> Activity
From the line containing "Directory with Logs" to the final line of the material below, copy each line exactly, including both endpoints, and leave out all other lines.

★ ★ ★ ★ ★ ★ ★

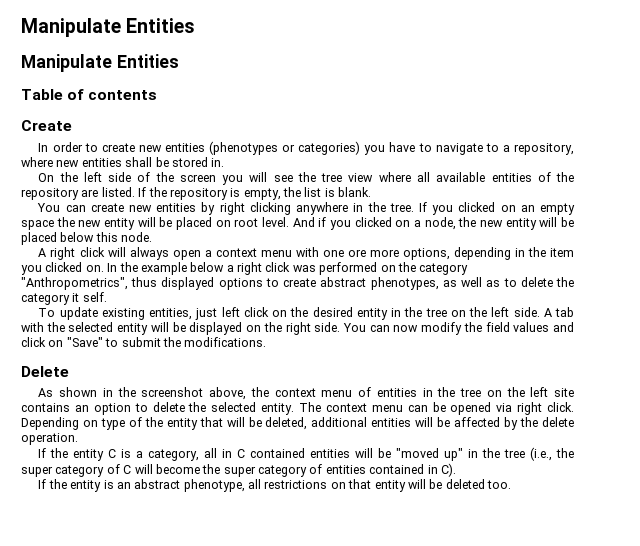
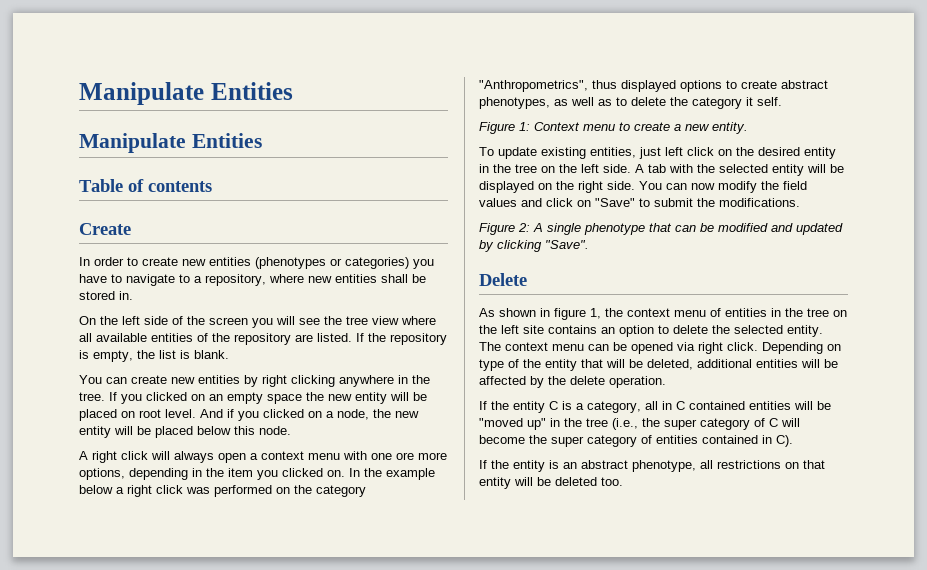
+ Figure 1: Context menu to create a new entity.
+ Figure 2: A single phenotype that can be modified and updated by clicking "Save".
- As shown in the screenshot above, the context menu of entities in the tree on the left site contains an option to delete the selected entity.
+ As shown in figure 1, the context menu of entities in the tree on the left site contains an option to delete the selected entity.

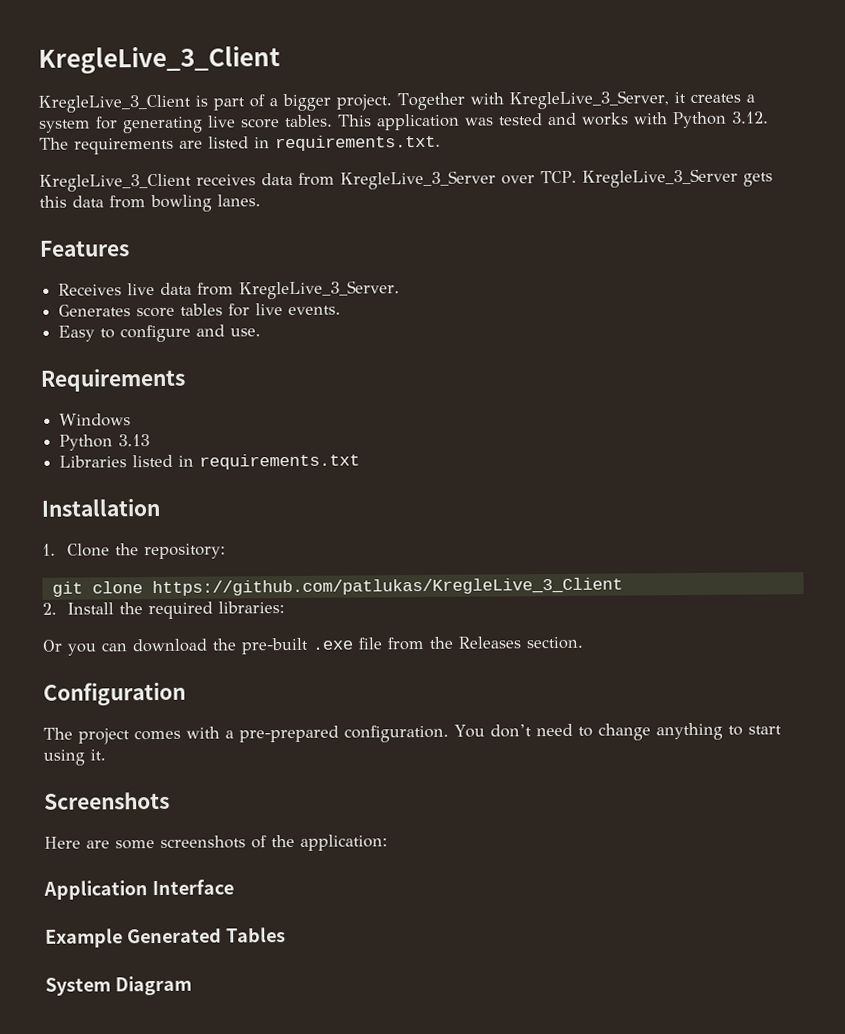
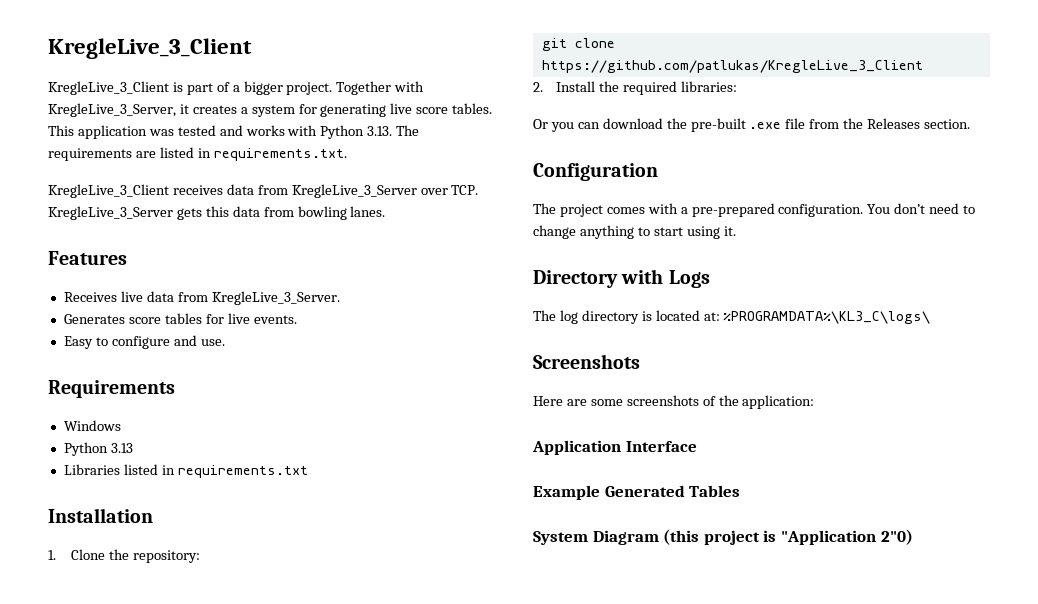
- This application was tested and works with Python 3.12. The requirements are listed in requirements.txt.
+ This application was tested and works with Python 3.13. The requirements are listed in requirements.txt.
+ Directory with Logs
+ The log directory is located at: %PROGRAMDATA%\KL3_C\logs\
- System Diagram
+ System Diagram (this project is "Application 2"0)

★ ★ ★ ★ ★ ★ ★

> Solution for this task
+ Directory with Logs
+ The log directory is located at: %PROGRAMDATA%\KL3_C\logs\
- System Diagram
+ System Diagram (this project is "Application 2"0)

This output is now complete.